カキが露地で無理なく育つのは中間地・暖地です。1日6時間以上の直射日光が必要で、鉢植えでも実がなります。
カキの植え付け時期と植え方
落葉期の11〜12月か2〜3月に植えます。直根が深く伸びるので、土を深く耕して排水を確保します。移植を嫌うので場所は最初に決め、地植えなら4m四方を確保。日当たりが悪いと実が落ちます。植え付け時に主幹を60〜70cmで切り戻すと低い位置から枝が出て、収穫の楽な樹になります。
カキの水やり 活着まで・夏・休眠期
地植えなら根づいた後はほぼ雨で足りますが、夏の日照りが2週間続くと実が落ちるので週1回たっぷり。鉢植えは夏に毎朝。実が肥大する8〜9月の水切れは実の小型化と落果に直結します。
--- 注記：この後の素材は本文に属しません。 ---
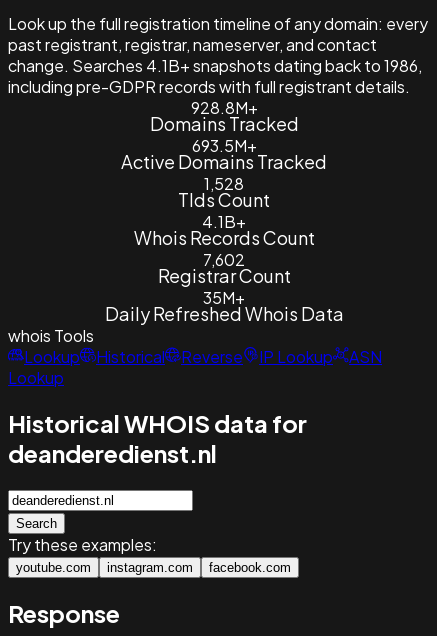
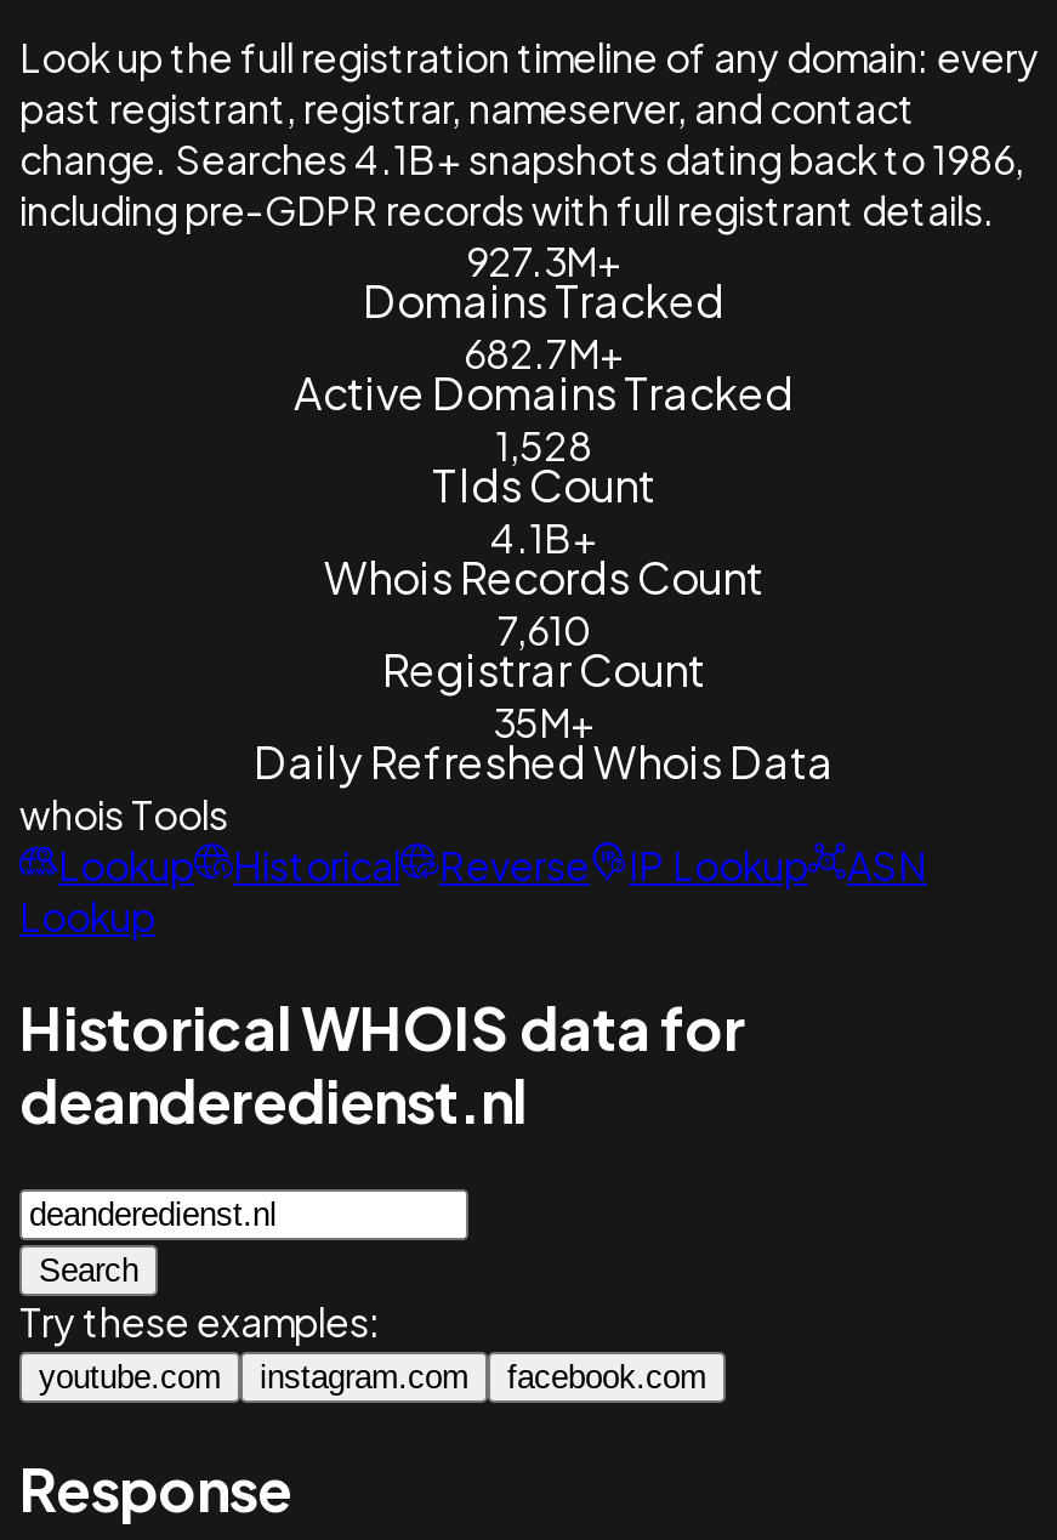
[190,97,258,118] 928.8M+ -> [466,235,621,286] 927.3M+
[192,135,256,156] 693.5M+ -> [464,327,624,378] 682.7M+
[203,249,245,270] 7,602 -> [498,604,590,655] 7,610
冬は乾いたら与える程度。
カキの肥料 元肥・追肥・お礼肥の時期
12〜1月に元肥(堆肥と緩効性肥料)、7月に追肥、収穫後の11月にお礼肥。肥料が多いと落果が増えるので、野菜の感覚で与えないこと。窒素過多は生理落果の原因になります。鉢植えは3月と7月の置き肥で足ります。
カキの剪定 時期と残す枝
12〜2月に行います。カキは枝先の芽に花芽をつけるので、枝先を全部切ると実がつきません。混み合った枝・内向きの枝・徒長枝を根元から間引き、残す枝の先端は切らないのが原則。樹高は3m以内に抑えます。結果枝は隔年で実をつけるので、実をつけた枝と休む枝を交互に残します。
カキの受粉と実つき 1本で実がなる
富有・次郎・太秋は単為結果性があり1本で実がつきますが、受粉樹(禅寺丸など)があると落果が減り種が入って大きくなります。カキは生理落果が多く、6〜7月に小さな実がたくさん落ちるのは正常です。7月上旬に葉15〜20枚に実1個まで摘果すると、大きく甘い実になり隔年結果も防げます。
カキの病害虫 必ず出るものと対策
ヘタムシ(カキノヘタムシガ)の幼虫が実のヘタから入り、8〜9月に実が黒くなって落ちます。6月と8月に幹の粗皮を削って越冬幼虫を減らします。ほかにカキノキマダラメイガ、イラガ(触ると激痛)、カイガラムシ。病気は炭疽病(実に黒い斑点)、落葉病。収穫前はカラスとハクビシンにも注意。
カキの収穫時期と糖度を上げるコツ
実全体がオレンジ色になり、ヘタの近くまで色が回ったら収穫です。富有は11月中旬以降、次郎・太秋は10月下旬から。木で長く置くほど甘くなりますが、完全甘柿でも寒さで果肉が柔らかくなります。ハサミでヘタの上の枝ごと切り、枝を短く落とします。渋柿は色づいたら採り、干し柿かアルコール・ドライアイスで渋抜きします。
カキの育て方 鉢植え・プランターのサイズと植え替え
12号以上の大鉢に1本。地植えより実は減りますが、鉢なら樹高2mで収穫できます。用土は赤玉土7:腐葉土3。3年に1回、冬に根を整理して植え替えます。鉢植えは水切れで落果しやすいので、夏は毎朝の水やりが欠かせません。
カキが実がならない・よくある失敗
「柿八年」のとおり、接ぎ木苗でも4〜6年は実がつきません。若木に実がついても6〜7月に全部落ちるのは正常で、樹が実を支えられる大きさになれば残ります。枝先を切って花芽を落とす、寒冷地で甘柿を植えて渋いまま、ヘタムシで実が全滅、が三大失敗です。
カキの保存と食べ方
完全甘柿は採ってすぐ食べられ、常温で1週間、ヘタを湿らせて冷蔵すると2〜3週間持ちます。硬い実が好きなら早めに、とろける食感が好きなら追熟させて。柔らかくなりすぎた実は冷凍して半解凍でシャーベットに。渋柿は皮をむいて干し柿にすると糖度が50度近くまで上がります。